Please give the lines below again exactly as they stand, from the one that contains "-262,7 +262,7 @@" up to and including the one that contains "radial-gradient(#b5b5b5 1px, transparent", leaving all pictures out.

_Front-end code edit data_:
* * * *

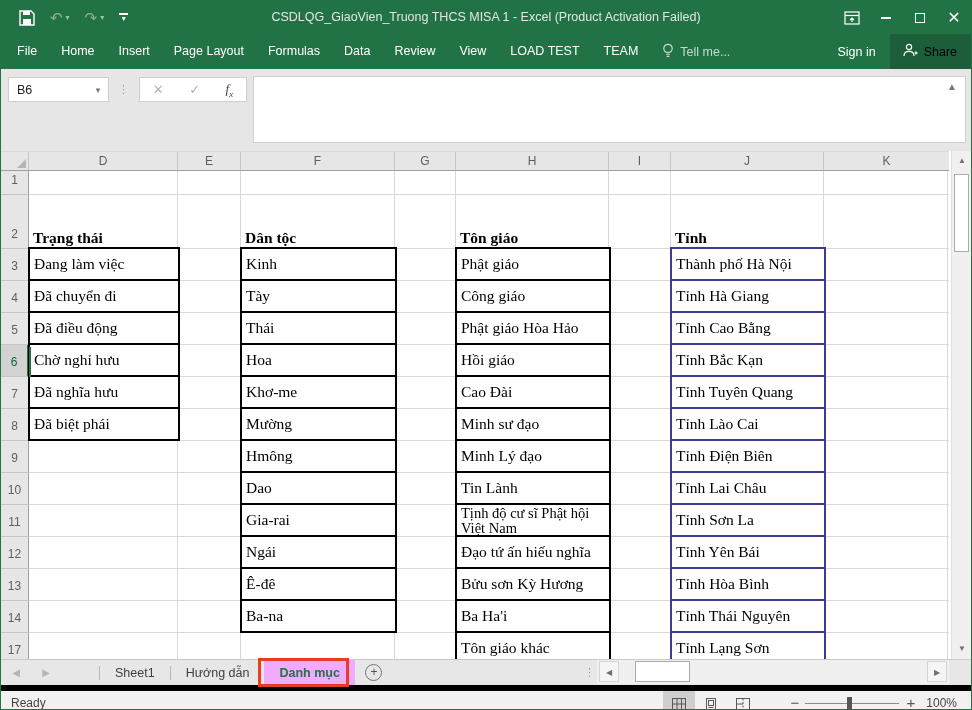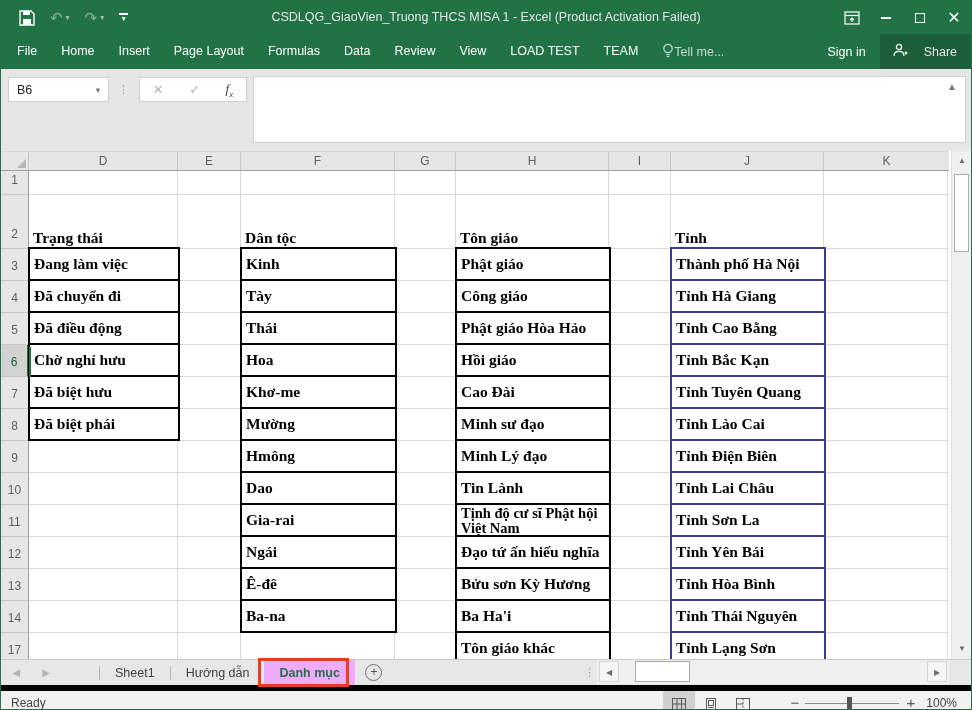--- a/index.html
+++ b/index.html
@@ -27,7 +27,7 @@
   .ribbonrow { position:absolute; left:0; top:33px; width:100%; height:35px; background:#217346; display:flex; align-items:center; }
   .rtab { padding:0 12px; height:35px; line-height:35px; color:#fff; font-size:12.5px; white-space:nowrap; }
   .rtab:first-child { padding-left:16px; }
-  .tellme { display:flex; align-items:center; color:rgba(255,255,255,.72); font-size:12.5px; padding:0 12px;text-align:right; }
+  .tellme { display:flex; align-items:center; gap:6px; color:rgba(255,255,255,.72); font-size:12.5px; padding:0 12px;text-align:right; }
   .signin { margin-left:auto; color:#fff; font-size:12.5px; padding:0 14px; }
   .share { height:35px; background:rgba(0,0,0,.18); color:#e5e5e5; font-size:12.5px; display:flex; align-items:center; gap:16px; padding:0 14px 0 12px; }
 

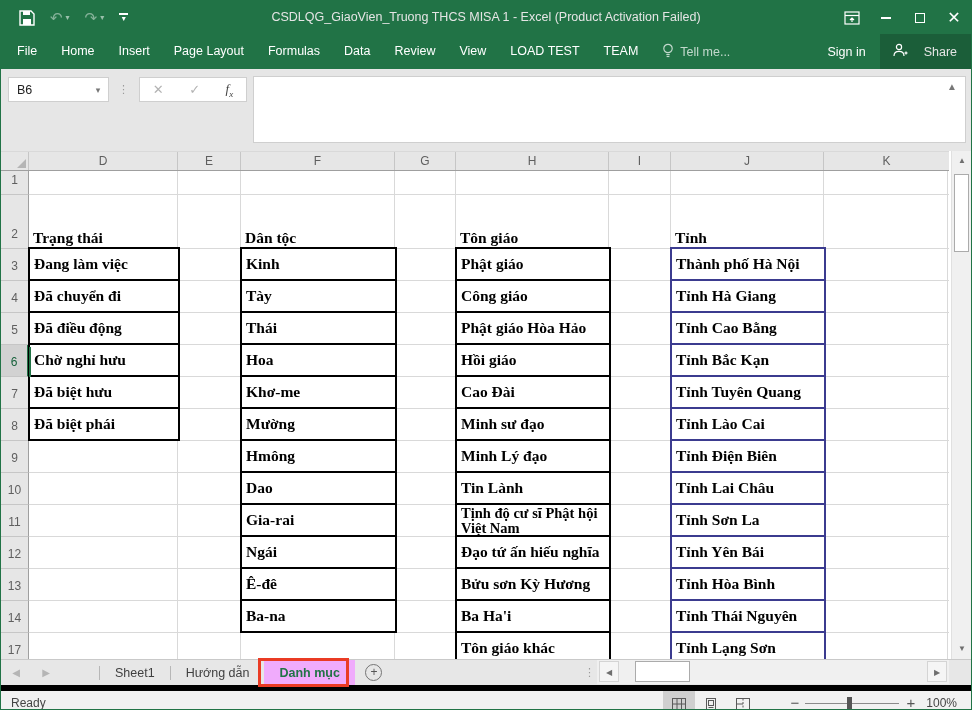--- a/index.html
+++ b/index.html
@@ -29,7 +29,7 @@
   .rtab:first-child { padding-left:16px; }
   .tellme { display:flex; align-items:center; gap:6px; color:rgba(255,255,255,.72); font-size:12.5px; padding:0 12px;text-align:right; }
   .signin { margin-left:auto; color:#fff; font-size:12.5px; padding:0 14px; }
-  .share { height:35px; background:rgba(0,0,0,.18); color:#e5e5e5; font-size:12.5px; display:flex; align-items:center; gap:16px; padding:0 14px 0 12px; }
+  .share { height:35px; background:rgba(0,0,0,.18); color:#000000; font-size:12.5px; display:flex; align-items:center; gap:6px; padding:0 14px 0 12px; }
 
   
   .fstrip { position:absolute; left:0; top:68px; width:100%; height:82px; background:#e6e6e6; }

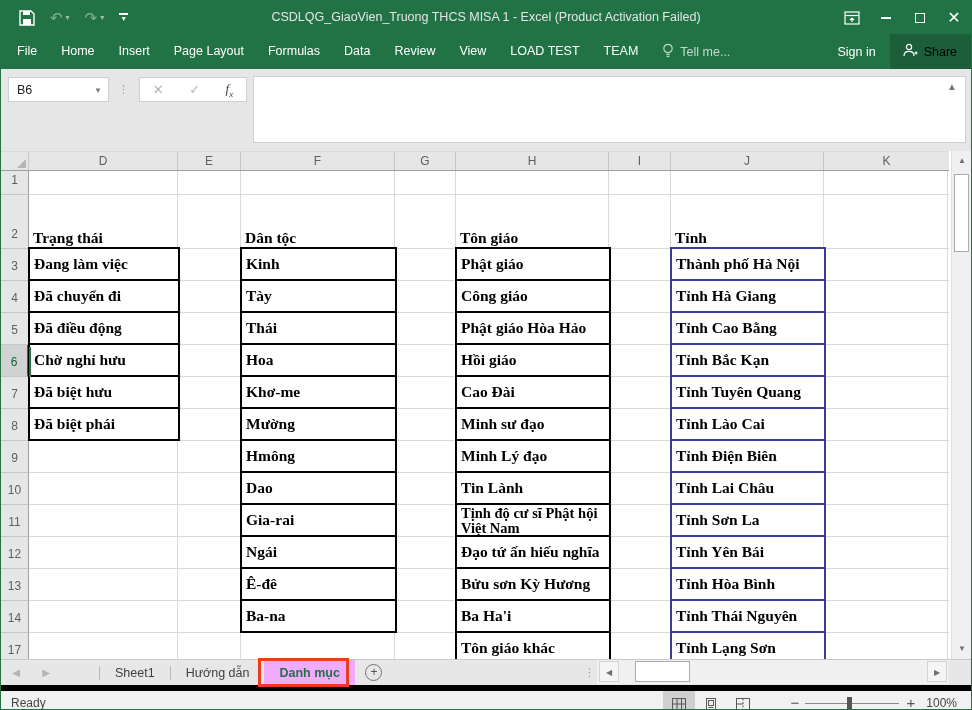--- a/index.html
+++ b/index.html
@@ -85,7 +85,7 @@
   }
 
   .hdr2 { position:absolute; font-family:"Liberation Serif","DejaVu Serif",serif; font-weight:bold; font-size:15.5px; color:#000; top:78px; }
-  .block { position:absolute; top:96px; border:2px solid #000; background:#fff; z-index:2;font-weight:bold; }
+  .block { position:absolute; top:96px; border:2px solid #000; background:#fff; z-index:2; }
   .block .cell { height:32px; line-height:29px; border-bottom:2px solid #000; padding-left:4px;
                  font-family:"Liberation Serif","DejaVu Serif",serif; font-size:15.5px; color:#000; white-space:nowrap; overflow:hidden; }
   .block .cell:last-child { border-bottom:none; height:30px; }

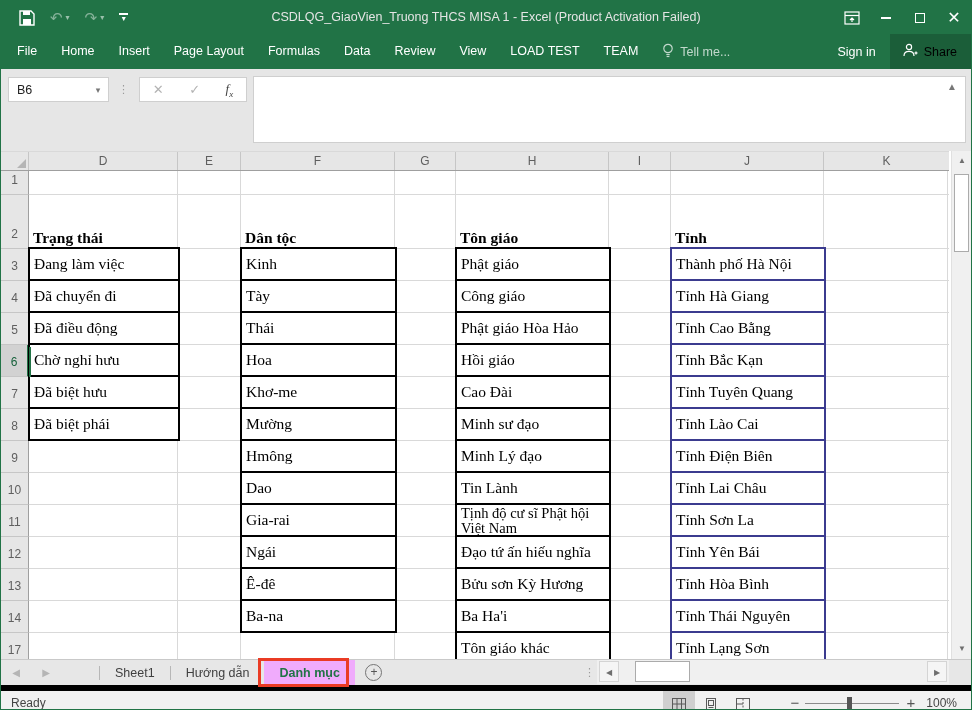--- a/index.html
+++ b/index.html
@@ -262,7 +262,7 @@
       <div class="cell">Đã chuyển đi</div>
       <div class="cell">Đã điều động</div>
       <div class="cell">Chờ nghỉ hưu</div>
-      <div class="cell">Đã biệt hưu</div>
+      <div class="cell">Đã nghĩa hưu</div>
       <div class="cell">Đã biệt phái</div>
     </div>
 

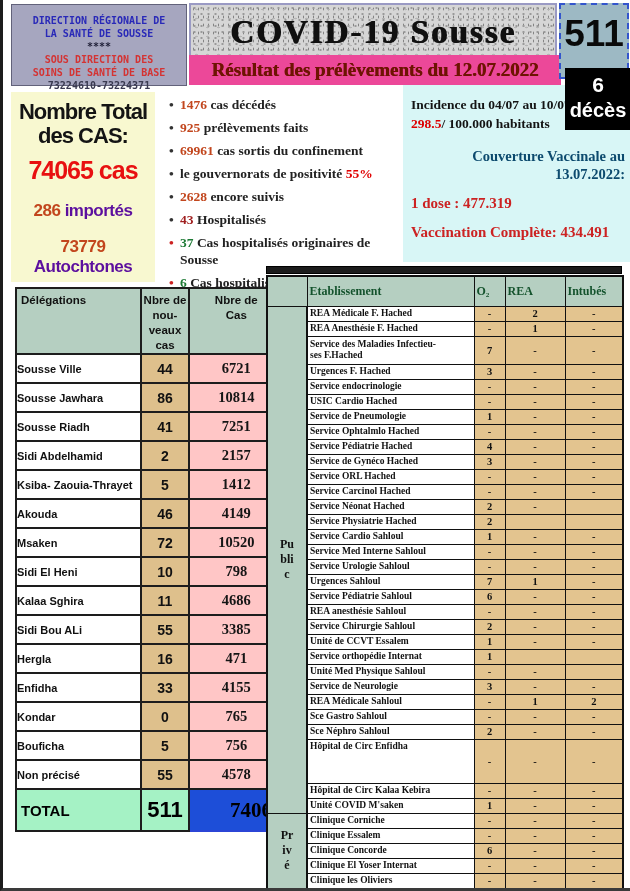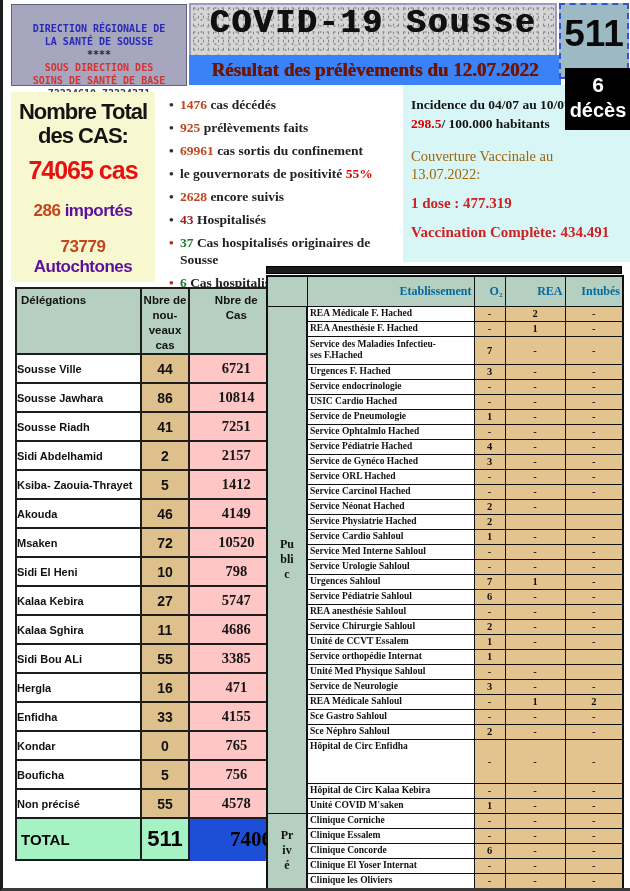--- a/index.html
+++ b/index.html
@@ -10,7 +10,7 @@
   .org-box{position:absolute;left:8px;top:4px;width:176px;height:82px;background:#a6a6bf;
            border:1px solid #62627a;box-sizing:border-box;text-align:center;
            font-family:"DejaVu Sans Mono", monospace;font-weight:bold;font-size:10px;
-           line-height:13px;padding-top:17px;}
+           line-height:13px;padding-top:9px;}
   .title-box{position:absolute;left:186px;top:3px;width:368px;height:59px;box-sizing:border-box;
              border:2px solid #9a9ac4;background-color:#d6d6d6;
              background-image:radial-gradient(#9a9a9a 1px, transparent 1.3px),

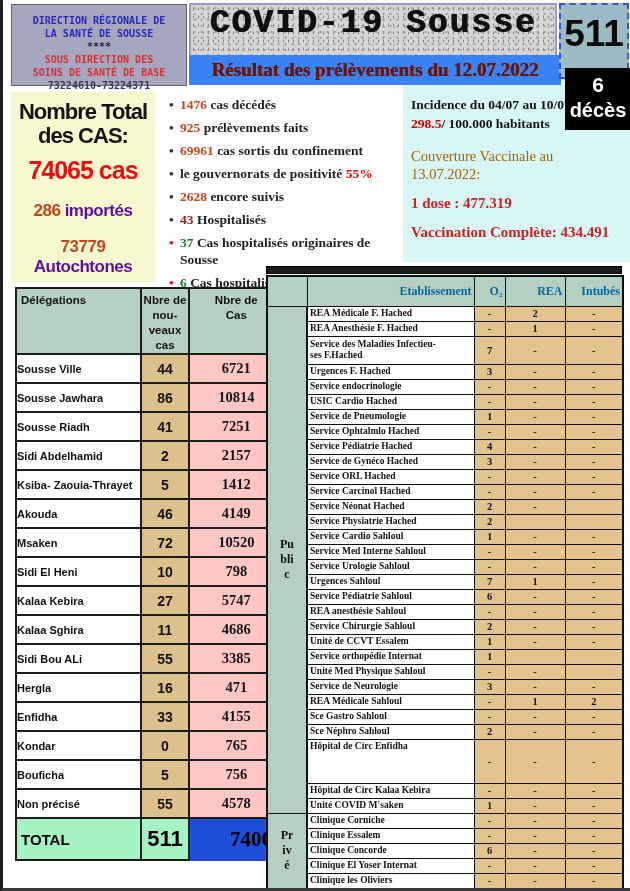--- a/index.html
+++ b/index.html
@@ -17,7 +17,7 @@
                               radial-gradient(#b5b5b5 1px, transparent 1.3px),
                               radial-gradient(#848484 0.8px, transparent 1px);
              background-size:7px 6px, 11px 9px, 5px 8px;
-             display:flex;align-items:flex-start;justify-content:center;font-family:Liberation Mono, monospace;}
+             display:flex;align-items:center;justify-content:center;}
   .title-box .t{font-size:33px;font-weight:bold;color:#101010;letter-spacing:2px;
                 text-shadow:1px 0 #101010;}
   .subtitle-box{position:absolute;left:186px;top:55px;width:372px;height:30px;background:#3b82f6;

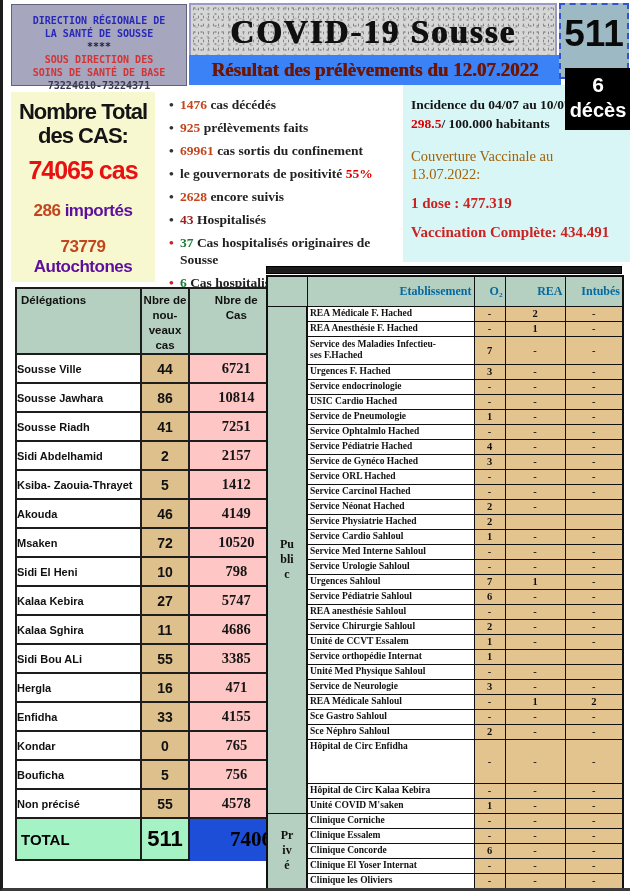--- a/index.html
+++ b/index.html
@@ -20,7 +20,7 @@
              display:flex;align-items:center;justify-content:center;}
   .title-box .t{font-size:33px;font-weight:bold;color:#101010;letter-spacing:2px;
                 text-shadow:1px 0 #101010;}
-  .subtitle-box{position:absolute;left:186px;top:55px;width:372px;height:30px;background:#3b82f6;
+  .subtitle-box{position:absolute;left:186px;top:55px;width:372px;height:30px;background:#ec4899;
                 display:flex;align-items:center;justify-content:center;}
   .subtitle-box .t{font-size:19px;font-weight:bold;color:#6e1402;text-shadow:0.5px 0 #6e1402;}
   .badge-511{position:absolute;left:556px;top:3px;width:70px;height:76px;background:#9db9c4;

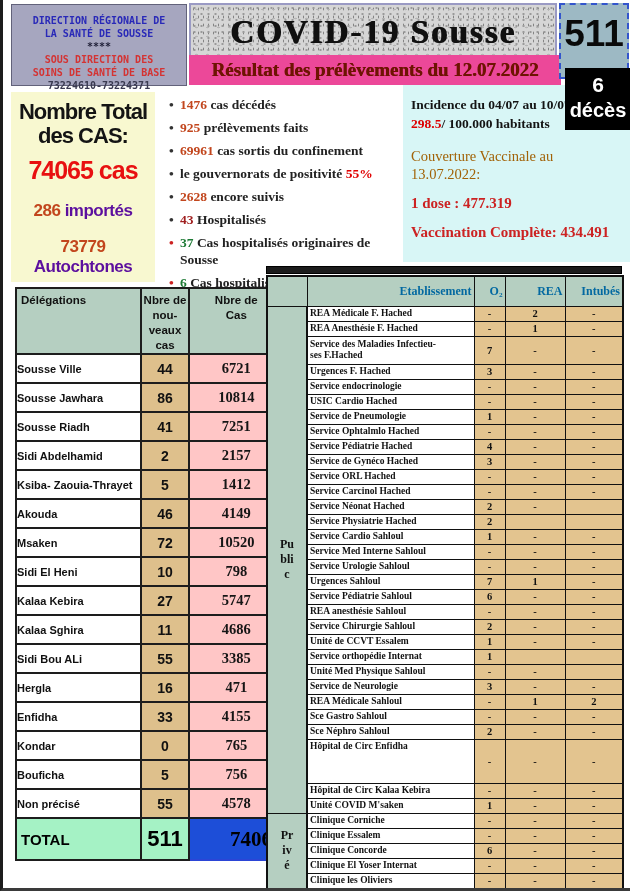--- a/index.html
+++ b/index.html
@@ -50,7 +50,7 @@
               box-sizing:border-box;padding:10px 6px 0 8px;}
   .incidence{font-size:13.5px;font-weight:bold;color:#141414;line-height:19px;}
   .incidence .red{color:#dd0000;}
-  .coverage-title{margin-top:14px;font-size:14.5px;font-weight:normal;color:#a16207;line-height:18px;}
+  .coverage-title{margin-top:14px;font-size:14.5px;font-weight:bold;color:#0c4a6e;line-height:18px;text-align:right;}
   .coverage-line{margin-top:12px;font-size:15px;font-weight:bold;color:#cc2222;}
   
   .left-table{position:absolute;left:12px;top:287px;}

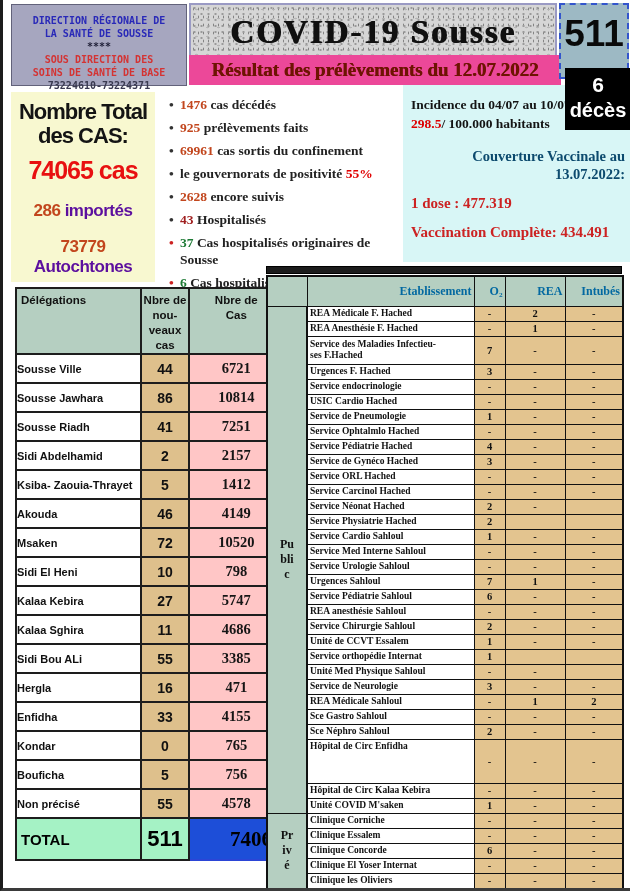--- a/index.html
+++ b/index.html
@@ -77,8 +77,8 @@
   .right-wrap table{border-collapse:collapse;table-layout:fixed;width:356px;margin-top:1px;
                     border:2px solid #111;}
   .right-wrap td{border:1px solid #111;box-sizing:border-box;padding:0 2px;}
-  .rt-head td{background:#b5cfc1;font-size:12px;font-weight:bold;text-align:right;
-              height:30px;color:#0369a1;}
+  .rt-head td{background:#b5cfc1;font-size:12px;font-weight:bold;text-align:left;
+              height:30px;color:#14532d;}
   .grp{background:#b5cfc1;font-size:12px;font-weight:bold;text-align:center;
        white-space:pre-line;line-height:15px;color:#111;border-right:2px solid #111 !important;}
   .lbl{background:#fff;font-size:9.5px;font-weight:bold;color:#111;text-align:left;

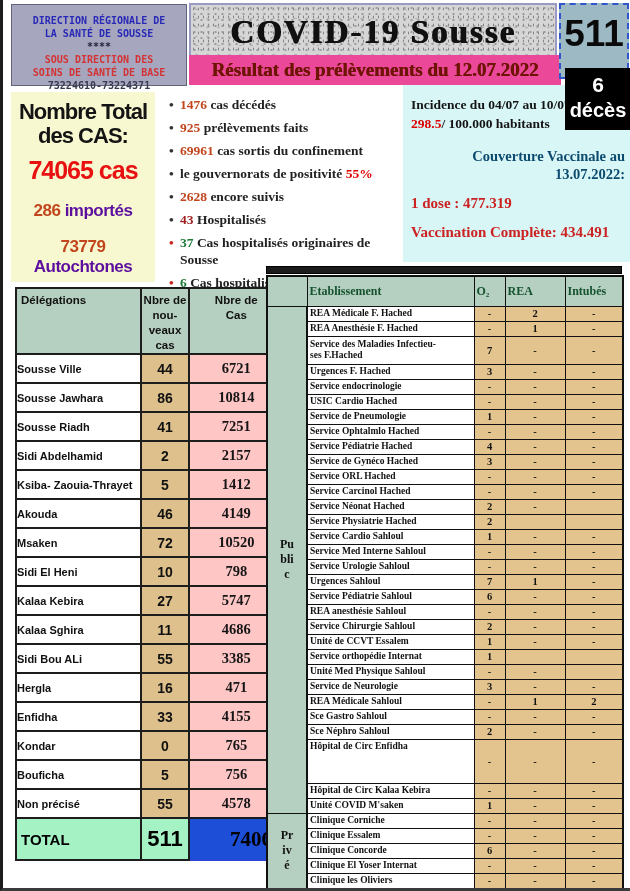--- a/index.html
+++ b/index.html
@@ -209,11 +209,6 @@
             <td class="lt-cas">798</td>
           </tr>
           <tr>
-            <td class="lt-name">Kalaa Kebira</td>
-            <td class="lt-new">27</td>
-            <td class="lt-cas">5747</td>
-          </tr>
-          <tr>
             <td class="lt-name">Kalaa Sghira</td>
             <td class="lt-new">11</td>
             <td class="lt-cas">4686</td>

* * * *

_Result for this exercise_:
@@ -262,7 +262,7 @@
       <div class="cell">Đã chuyển đi</div>
       <div class="cell">Đã điều động</div>
       <div class="cell">Chờ nghỉ hưu</div>
-      <div class="cell">Đã biệt hưu</div>
+      <div class="cell">Đã nghĩa hưu</div>
       <div class="cell">Đã biệt phái</div>
     </div>
 

--- a/index.html
+++ b/index.html
@@ -10,7 +10,7 @@
   .org-box{position:absolute;left:8px;top:4px;width:176px;height:82px;background:#a6a6bf;
            border:1px solid #62627a;box-sizing:border-box;text-align:center;
            font-family:"DejaVu Sans Mono", monospace;font-weight:bold;font-size:10px;
-           line-height:13px;padding-top:17px;}
+           line-height:13px;padding-top:9px;}
   .title-box{position:absolute;left:186px;top:3px;width:368px;height:59px;box-sizing:border-box;
              border:2px solid #9a9ac4;background-color:#d6d6d6;
              background-image:radial-gradient(#9a9a9a 1px, transparent 1.3px),

--- a/index.html
+++ b/index.html
@@ -17,7 +17,7 @@
                               radial-gradient(#b5b5b5 1px, transparent 1.3px),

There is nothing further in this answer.